The recovery underscores crypto’s ongoing correlation with equities, while gold’s pullback from record highs signals a rotation from safe-haven assets back into risk-on positions. Ether (ETH) traded near $3,000, up 0.86% since midnight UTC, reflecting broader gains across the altcoin market.
Derivatives and Market Trends
Wednesday’s swings triggered roughly $593 million in liquidations across crypto derivatives, with long and short positions impacted equally during bitcoin’s dip to $87,200 and its subsequent rebound.
BTC’s 30-day implied volatility fell from 44.3 early Wednesday to 40.62, indicating reduced demand for options hedging. Bitcoin open interest dropped 0.34% over the past 24 hours while the price rose 0.84%, suggesting profit-taking among short positions amid limited new futures demand.
Funding rates across most crypto pairs remain positive, reflecting a general bullish bias. Axie Infinity (AXS) is an exception, showing negative rates after a 126% rally over the past week. Bitcoin’s long/short ratio — measuring accounts going long versus short — rose to 2.04 from last week’s 1.18, signaling increased bullish sentiment.
Altcoins and Sector Highlights
Metaverse tokens led gains in the altcoin market. The Sandbox (SAND) surged 10.8% in 24 hours as traders rotated profits from Axie Infinity. CoinDesk’s Metaverse Select Index (MTVS) rose 6.58% since midnight UTC and 50.8% year-to-date, outperforming other benchmarks and highlighting growing interest in blockchain gaming.

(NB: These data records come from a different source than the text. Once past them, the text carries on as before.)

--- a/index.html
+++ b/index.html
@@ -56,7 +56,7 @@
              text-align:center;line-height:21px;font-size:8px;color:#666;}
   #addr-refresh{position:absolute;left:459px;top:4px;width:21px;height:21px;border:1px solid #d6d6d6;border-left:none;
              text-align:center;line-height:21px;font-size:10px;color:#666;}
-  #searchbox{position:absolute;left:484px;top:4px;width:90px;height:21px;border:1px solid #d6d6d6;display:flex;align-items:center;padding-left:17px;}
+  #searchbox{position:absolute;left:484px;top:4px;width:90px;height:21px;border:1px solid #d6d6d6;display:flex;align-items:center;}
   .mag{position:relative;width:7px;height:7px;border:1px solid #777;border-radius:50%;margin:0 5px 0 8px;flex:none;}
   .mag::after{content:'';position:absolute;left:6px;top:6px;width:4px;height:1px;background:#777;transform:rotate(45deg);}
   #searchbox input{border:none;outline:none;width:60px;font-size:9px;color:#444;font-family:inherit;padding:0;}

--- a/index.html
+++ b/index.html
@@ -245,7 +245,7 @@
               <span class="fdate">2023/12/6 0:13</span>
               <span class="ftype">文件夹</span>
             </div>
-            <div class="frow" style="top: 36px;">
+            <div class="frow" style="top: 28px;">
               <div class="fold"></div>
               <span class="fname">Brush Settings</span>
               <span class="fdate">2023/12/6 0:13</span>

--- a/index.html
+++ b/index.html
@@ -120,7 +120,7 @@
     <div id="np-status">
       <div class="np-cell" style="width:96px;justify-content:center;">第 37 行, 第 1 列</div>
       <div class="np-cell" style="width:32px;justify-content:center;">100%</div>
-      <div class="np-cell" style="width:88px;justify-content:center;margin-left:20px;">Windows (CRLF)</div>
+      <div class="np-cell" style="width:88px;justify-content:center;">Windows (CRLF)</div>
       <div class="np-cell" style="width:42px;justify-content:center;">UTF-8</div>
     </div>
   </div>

Privacy-focused tokens lagged, with Dash (DASH) down 2.8% and Night (NIGHT) off 4.4% over the past day. Monero (XMR) and Zcash (ZEC) fell 27% and 17%, respectively, over the past week.
The decentralized finance (DeFi) sector remains resilient, with stablecoin-dominated total value locked (TVL) continuing an upward trend since 2023, a contrast to the previous cycle when TVL spiked to $176 billion before crashing below $50 billion.
CoinMarketCap’s “altcoin season” indicator rose from 26/100 to 29/100 overnight, buoyed by gains in metaverse tokens and major cryptocurrencies XRP and BNB, both up roughly 2.5%, compared with bitcoin’s 0.74% rise.